◆ Record excerpts ◆
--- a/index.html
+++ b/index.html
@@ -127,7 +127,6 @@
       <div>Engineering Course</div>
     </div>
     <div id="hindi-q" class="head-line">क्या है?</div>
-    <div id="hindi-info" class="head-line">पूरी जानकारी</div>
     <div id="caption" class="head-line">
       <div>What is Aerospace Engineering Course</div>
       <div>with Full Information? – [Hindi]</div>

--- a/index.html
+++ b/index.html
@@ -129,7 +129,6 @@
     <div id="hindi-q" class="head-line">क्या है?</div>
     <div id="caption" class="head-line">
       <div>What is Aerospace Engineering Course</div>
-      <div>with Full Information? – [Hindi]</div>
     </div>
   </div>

◆ What you should do ◆
Find how many lines of the preceding data contain "Full", and answer with that number only.

◆ Written solution ◆
2